*** Opening of Information shown ***
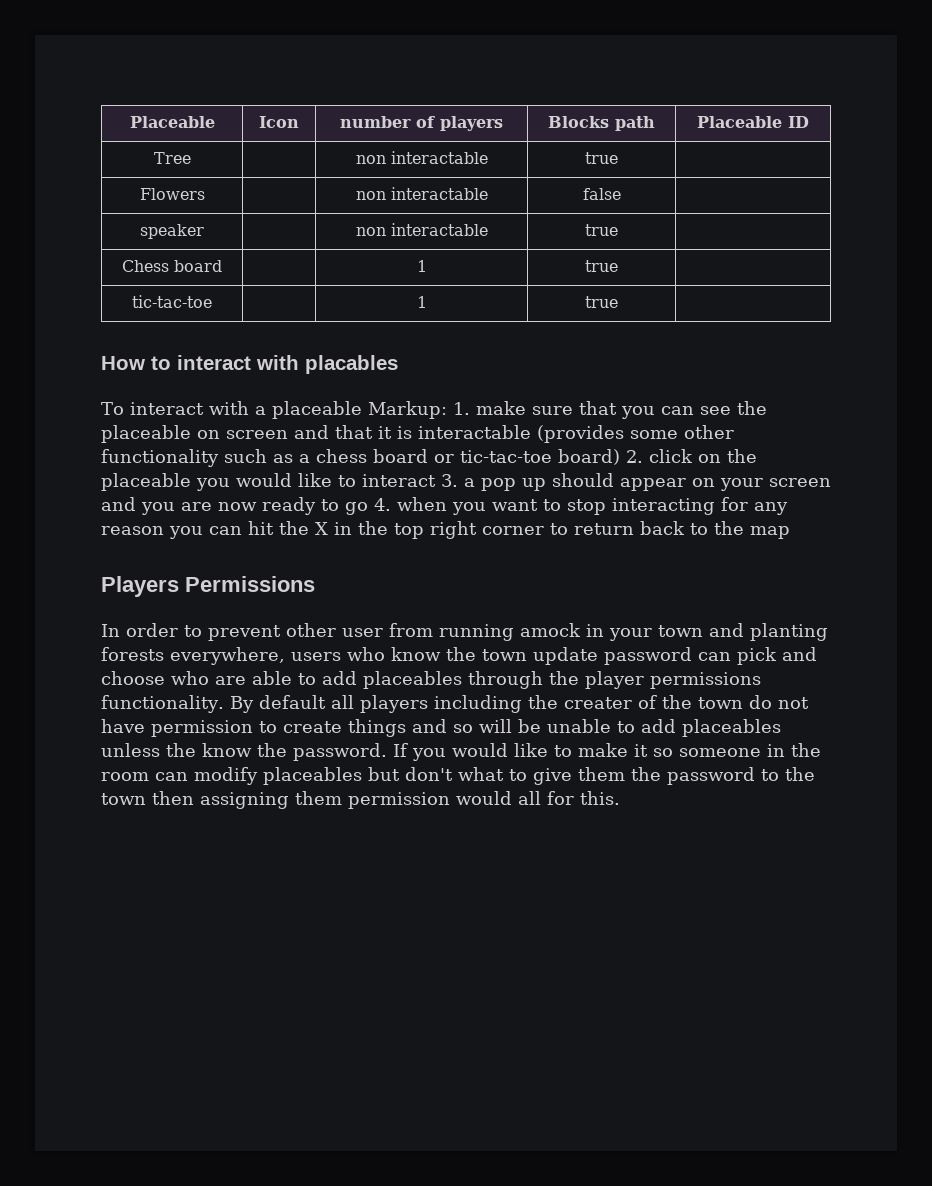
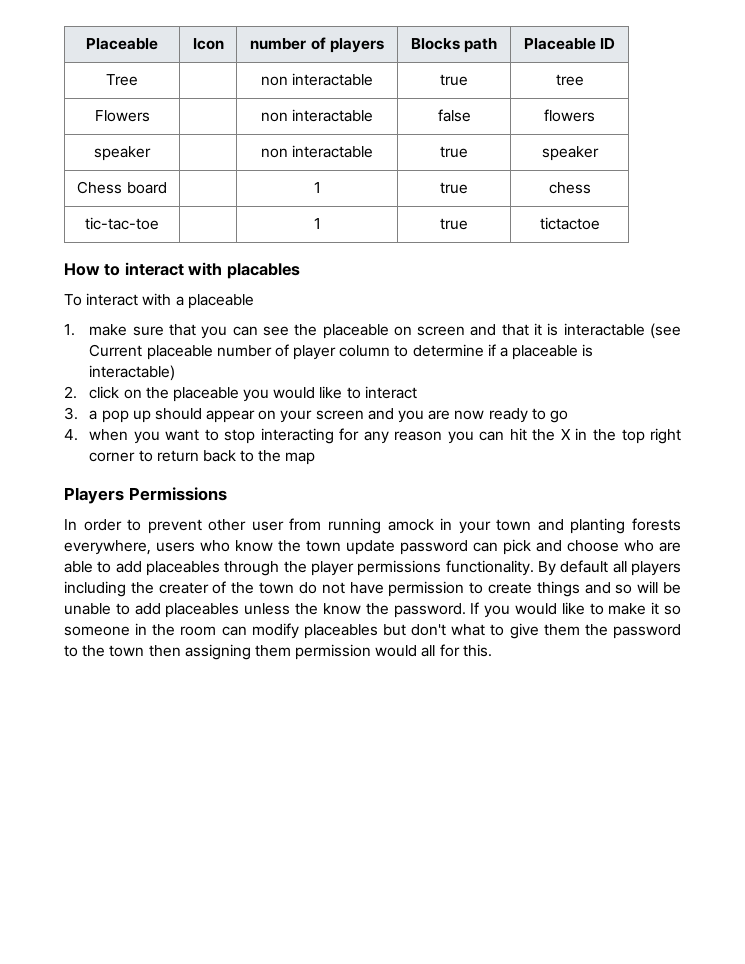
(618, 158) none -> [555,74,584,86] tree
(621, 194) none -> [544,109,595,122] flowers
(618, 230) none -> [541,146,599,161] speaker
(618, 266) none -> [548,182,591,194] chess
(618, 302) none -> [539,217,600,230] tictactoe
[367,401,447,419] Markup: -> (254, 301) //
[537,425,734,443] [101,449,620,467] (provides some other functionality such as a chess board or tic-tac-toe board) -> [650,323,681,339] [89,344,594,360] [89,365,176,381] (see Current placeable number of player column to determine if a placeable is interactable) //
(436, 480) none -> (417, 392) //
(368, 508) none -> (568, 416) //

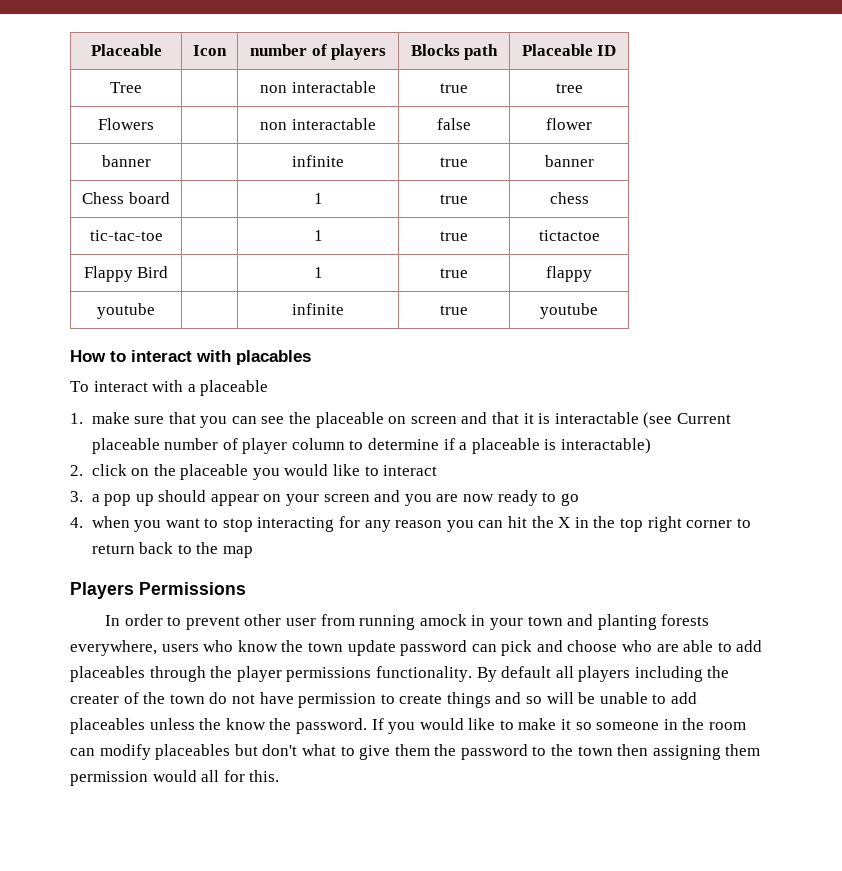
[544,109,595,122] [94,146,151,161] [260,145,374,158] [440,146,468,158] [541,146,599,161] flowers // speaker | | non interactable | true | speaker -> [546,118,592,130] [101,155,151,167] [292,155,344,167] [440,157,468,167] [544,155,594,167] flower // banner | | infinite | true | banner
(600, 223) none -> [83,266,169,282] [313,267,323,278] [440,268,468,278] [546,266,592,282] [97,303,155,319] [292,303,344,315] [440,305,468,315] [540,303,598,319] // Flappy Bird | | 1 | true | flappy // youtube | | infinite | true | youtube

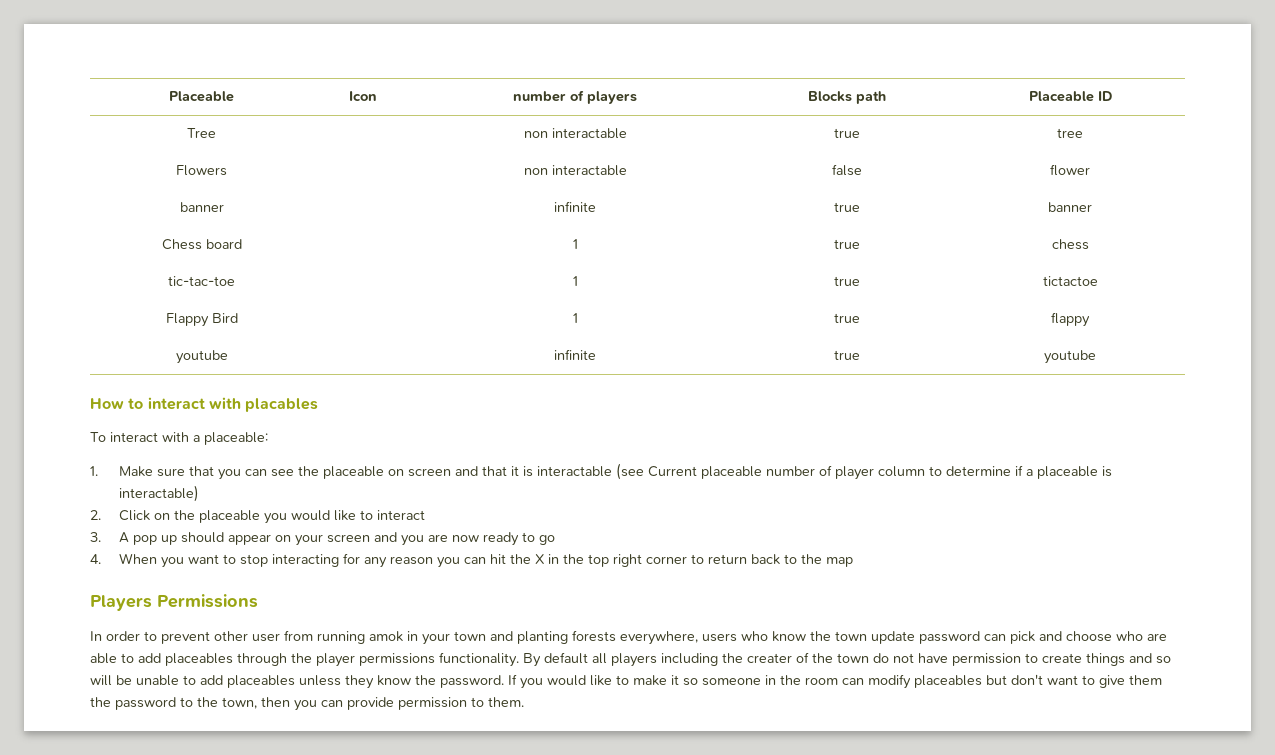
[200,380,269,396] placeable -> [204,432,268,445] placeable:
[91,412,130,424] make -> [118,466,153,477] Make
[91,464,127,476] click -> [118,510,150,521] Click
[91,494,100,502] a -> [118,532,129,543] A
[91,516,130,528] when -> [118,553,157,564] When
[419,614,467,626] amock -> [369,631,403,642] amok
[199,718,222,730] the -> [345,675,374,689] they
[301,744,336,756] what -> [1047,675,1078,685] want
[577,744,761,760] [70,770,280,786] town then assigning them permission would all for this. -> [222,697,524,711] town, then you can provide permission to them.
*** Close of Information shown ***
### Your instructions
Copy each entry exactly as written. Images should not appear in the copy.

### Task result
(618, 158) none -> [555,74,584,86] tree
(621, 194) none -> [544,109,595,122] flowers
(618, 230) none -> [541,146,599,161] speaker
(618, 266) none -> [548,182,591,194] chess
(618, 302) none -> [539,217,600,230] tictactoe
[367,401,447,419] Markup: -> (254, 301) //
[537,425,734,443] [101,449,620,467] (provides some other functionality such as a chess board or tic-tac-toe board) -> [650,323,681,339] [89,344,594,360] [89,365,176,381] (see Current placeable number of player column to determine if a placeable is interactable) //
(436, 480) none -> (417, 392) //
(368, 508) none -> (568, 416) //

[544,109,595,122] [94,146,151,161] [260,145,374,158] [440,146,468,158] [541,146,599,161] flowers // speaker | | non interactable | true | speaker -> [546,118,592,130] [101,155,151,167] [292,155,344,167] [440,157,468,167] [544,155,594,167] flower // banner | | infinite | true | banner
(600, 223) none -> [83,266,169,282] [313,267,323,278] [440,268,468,278] [546,266,592,282] [97,303,155,319] [292,303,344,315] [440,305,468,315] [540,303,598,319] // Flappy Bird | | 1 | true | flappy // youtube | | infinite | true | youtube

[200,380,269,396] placeable -> [204,432,268,445] placeable:
[91,412,130,424] make -> [118,466,153,477] Make
[91,464,127,476] click -> [118,510,150,521] Click
[91,494,100,502] a -> [118,532,129,543] A
[91,516,130,528] when -> [118,553,157,564] When
[419,614,467,626] amock -> [369,631,403,642] amok
[199,718,222,730] the -> [345,675,374,689] they
[301,744,336,756] what -> [1047,675,1078,685] want
[577,744,761,760] [70,770,280,786] town then assigning them permission would all for this. -> [222,697,524,711] town, then you can provide permission to them.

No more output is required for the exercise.